Brownlow se enjugó el sudor de la frente y sonrió. Su mirada se dispersó. No sabía por dónde empezar. Respiró hondo.
– Desprecia ese ambiente. Y con razón. Pero esta civilización también nos ha traído…
– Díganos qué nos ha traído, doctor Brownlow -le interrumpió Shahid.
– Bien, Tariq. Un estudiante con curiosidad. Veamos. -Contó con los dedos- Literatura, pintura, arquitectura, psicoanálisis, ciencia, periodismo, música, cultura, política estable, deporte organizado…, a escala bastante elevada. Y todo esto ha ido de la mano de algo significativo: el análisis crítico sobre la naturaleza de la verdad. Es decir: prueba y demostración.
– ¿Como la famosa dialéctica de Marx, quiere decir? -preguntó Riaz, en tono malicioso.
Brownlow se quedó un momento callado.
– Y preguntas inexorables. Sin vacilar. Preguntas e ideas. Las ideas son enemigas de la religión.
– Tanto peor para las ideas -replicó Riaz, con un bufido.
Brownlow y Shahid se le quedaron mirando. Era una discusión en la que Shahid no se consideraba en condiciones de participar. Se maldijo por ser un ignorante incapaz de expresarse, igual que cuando Chad le preguntó por qué le gustaba la literatura. Pero eso también suponía un acicate: tenía que estudiar, leer y pensar más, para estar en condiciones de relacionar hechos y argumentos que encajaran con su visión del mundo.
Shahid alzó la vista hacia Chad. Se puso en pie y se dirigió a la puerta.
– Salgo un momento -musitó a Riaz, saliendo del cuarto lo más rápidamente que pudo.
En el vestíbulo cogió el teléfono y marcó deprisa.

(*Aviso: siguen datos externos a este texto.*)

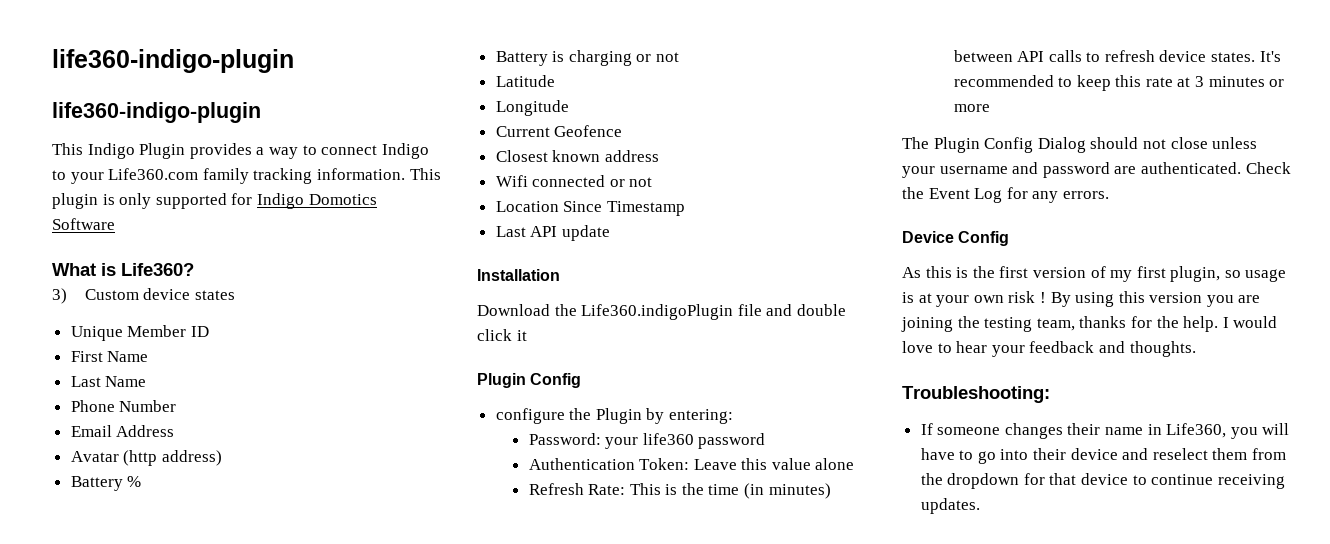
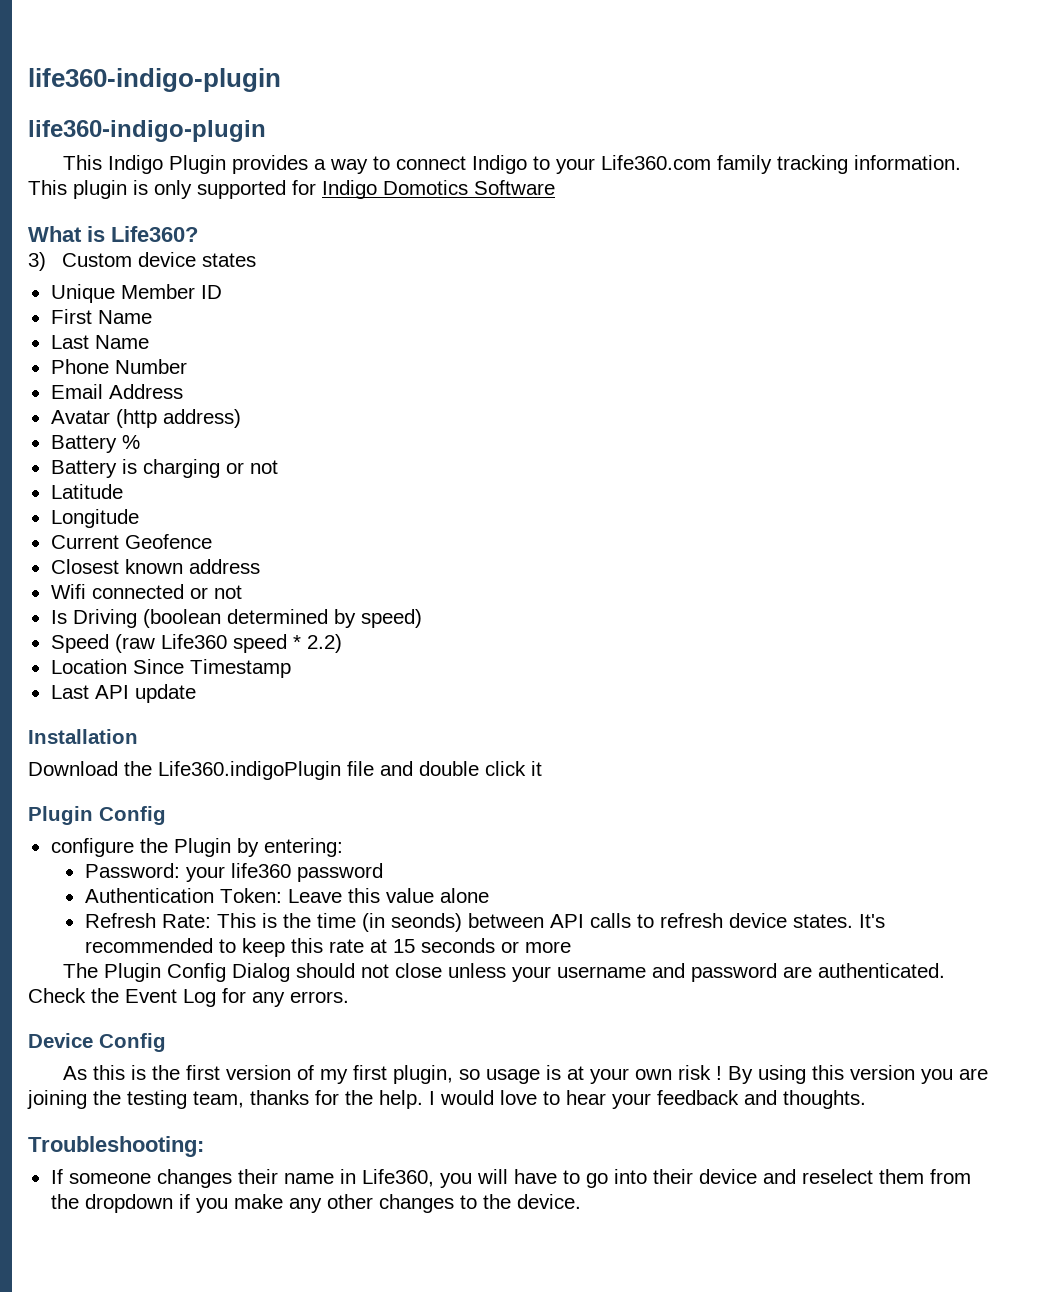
+ Is Driving (boolean determined by speed)
+ Speed (raw Life360 speed * 2.2)
- Refresh Rate: This is the time (in minutes) between API calls to refresh device states.
+ Refresh Rate: This is the time (in seonds) between API calls to refresh device states.
- It's recommended to keep this rate at 3 minutes or more
+ It's recommended to keep this rate at 15 seconds or more
- If someone changes their name in Life360, you will have to go into their device and reselect them from the dropdown for that device to continue receiving updates.
+ If someone changes their name in Life360, you will have to go into their device and reselect them from the dropdown if you make any other changes to the device.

– Tengo miedo -le dijo Tahira-. ¿Y tú?
Él asintió. Tahira no se marchaba. Cuando oyó la voz de Deedee, colgó.
– Vuelvo en seguida -dijo a Tahira, descorriendo cerrojos, girando llaves y quitando la cadena de la puerta.
– ¿Adónde vas?
– Alguien tiene que reconocer el terreno. Estudiar la distribución del barrio y todo eso.
– Bien. Pero no solo. Déjame acompañarte.
– No, no.
– No tengo miedo, de verdad.
– Pero yo lo tendría por ti.
Salió rápidamente.
Tardó un poco en salir de la barriada. Incluso entonces dudó de encontrar un teléfono. Caía una leve llovizna, era como andar a través de una nube. Olió la lluvia; hacía tiempo que, en aquella ciudad, no olía nada tan fresco. Además el ambiente estaba cargado de humedad y de las aceras subía vaho, como en un vídeo musical. No sería fácil encontrar el camino de vuelta. Ni tampoco el de casa.